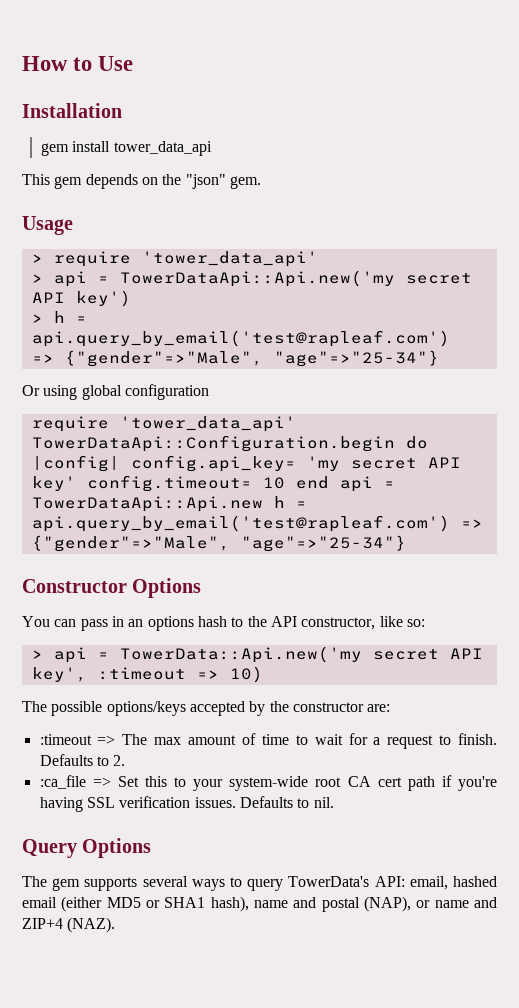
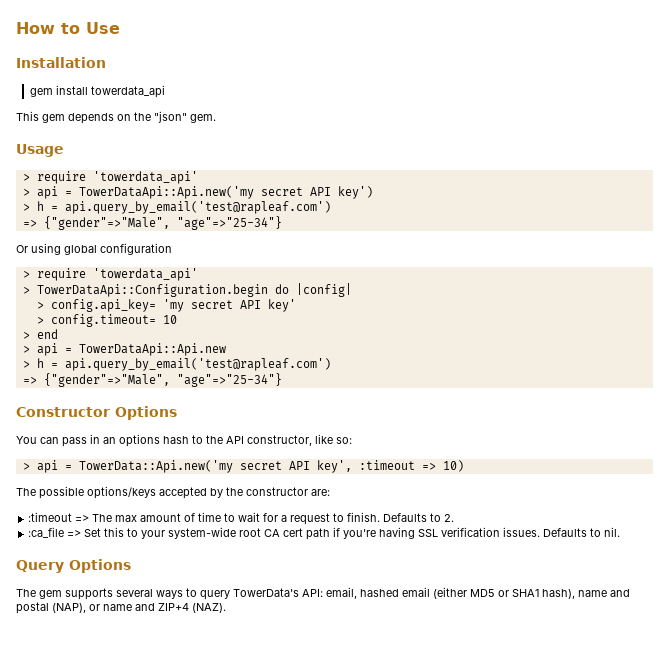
[113,141,212,156] tower_data_api -> [91,85,166,98] towerdata_api
[141,251,318,267] 'tower_data_api' -> [92,171,198,184] 'towerdata_api'
[31,416,296,432] require 'tower_data_api' -> [22,268,198,281] [22,287,30,294] > require 'towerdata_api' // >
(120, 463) none -> [36,302,44,309] // >
(76, 483) none -> [36,317,44,324] // >
(285, 483) none -> [22,332,30,339] // >
(329, 482) none -> [22,346,30,353] // >
[273,496,307,508] [31,515,450,532] h = api.query_by_email('test@rapleaf.com') -> [22,358,331,371] // > h = api.query_by_email('test@rapleaf.com') //

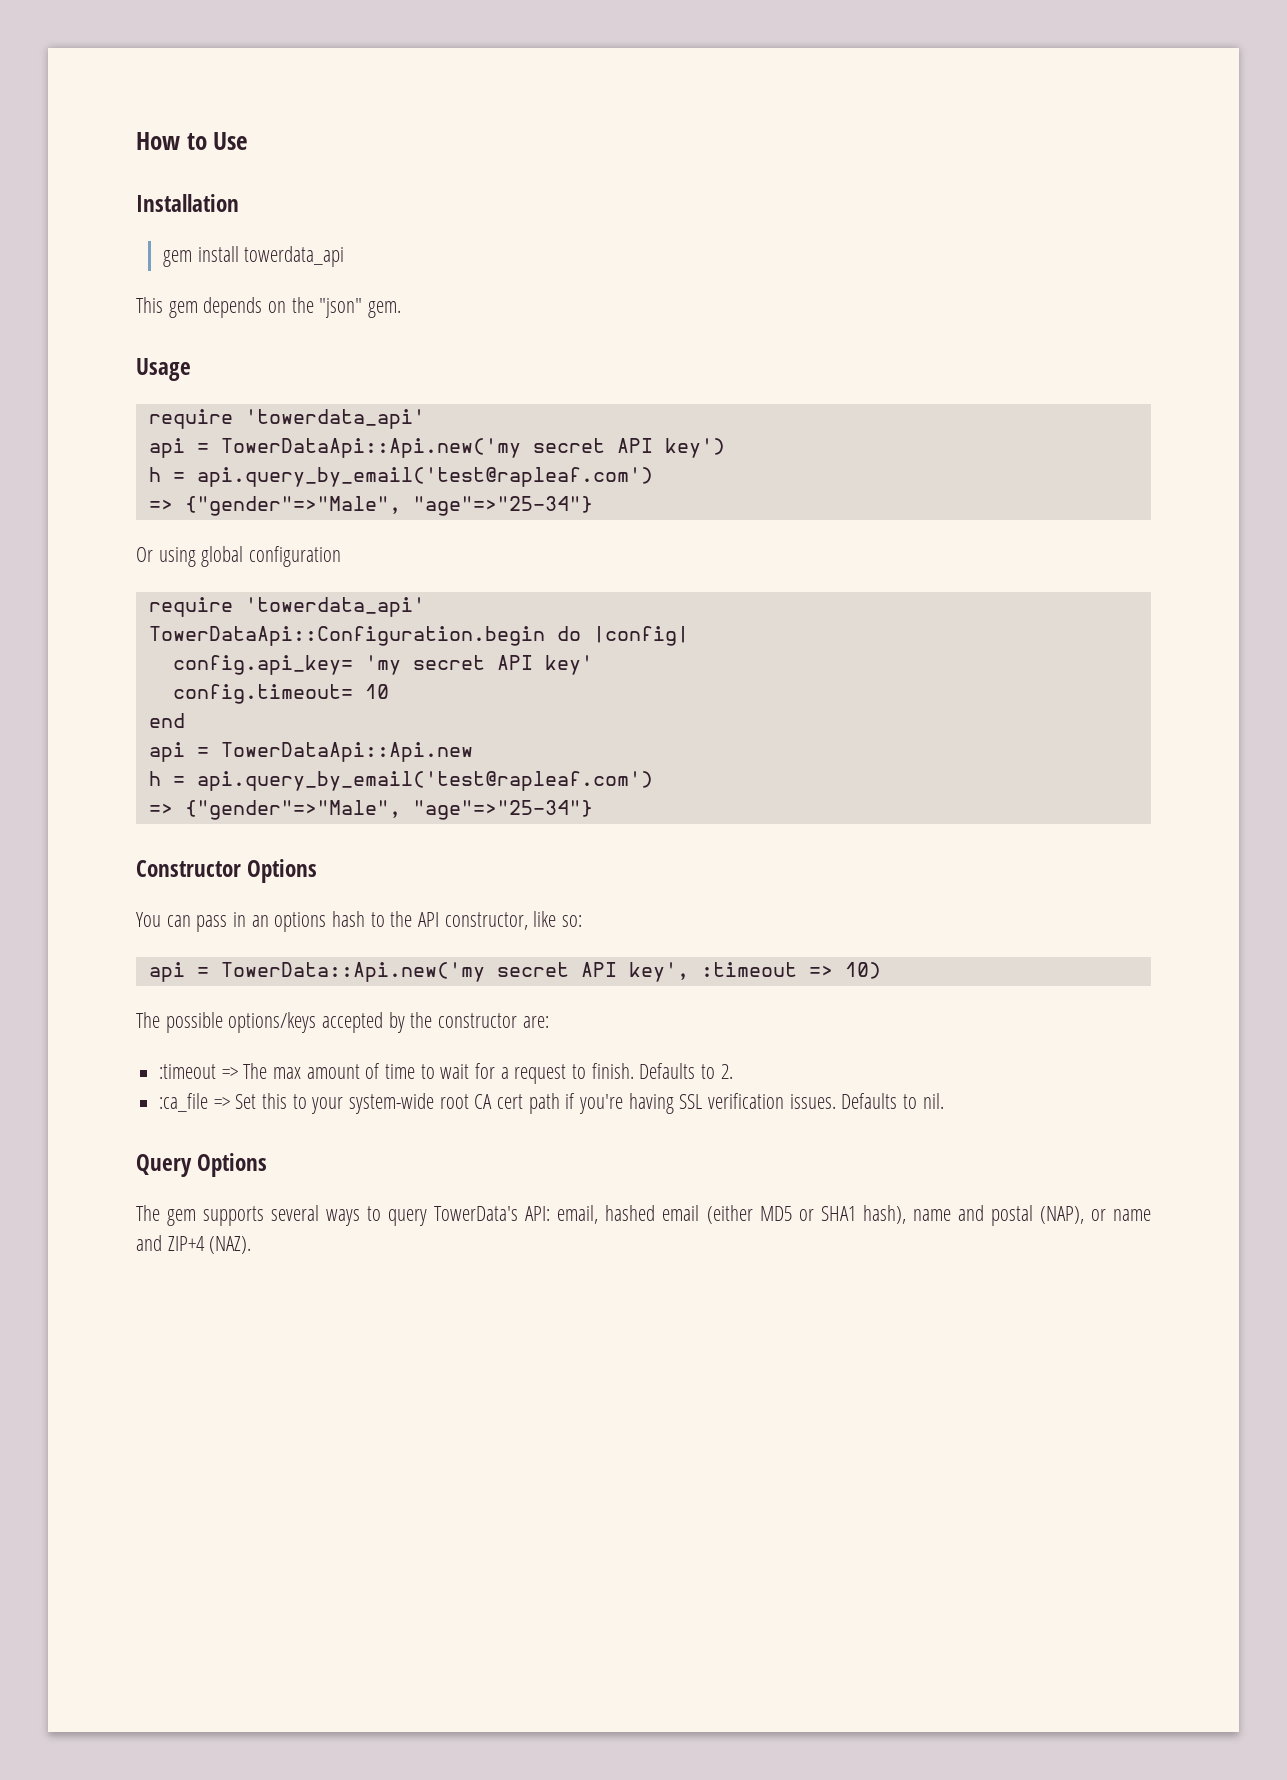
[22,171,198,184] [22,189,30,196] > require 'towerdata_api' // > -> [148,409,425,429] require 'towerdata_api' //
[22,204,30,211] > -> (725, 448) none
[22,268,198,281] [22,287,30,294] > require 'towerdata_api' // > -> [148,597,425,617] require 'towerdata_api' //
[36,302,44,309] > -> (689, 636) none
[36,317,44,324] > -> (593, 665) none
[22,332,30,339] > -> (389, 691) none
[22,346,30,353] > -> (185, 720) none
[22,361,30,368] > -> (473, 752) none
[22,463,30,470] > -> (583, 921) none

______________________________

Give back exactly the lines from the one that contains "[36,317,44,324] > -> (593, 665) none" to the end of the material, both ends kept, and no other line.

### Exercise answer
[36,317,44,324] > -> (593, 665) none
[22,332,30,339] > -> (389, 691) none
[22,346,30,353] > -> (185, 720) none
[22,361,30,368] > -> (473, 752) none
[22,463,30,470] > -> (583, 921) none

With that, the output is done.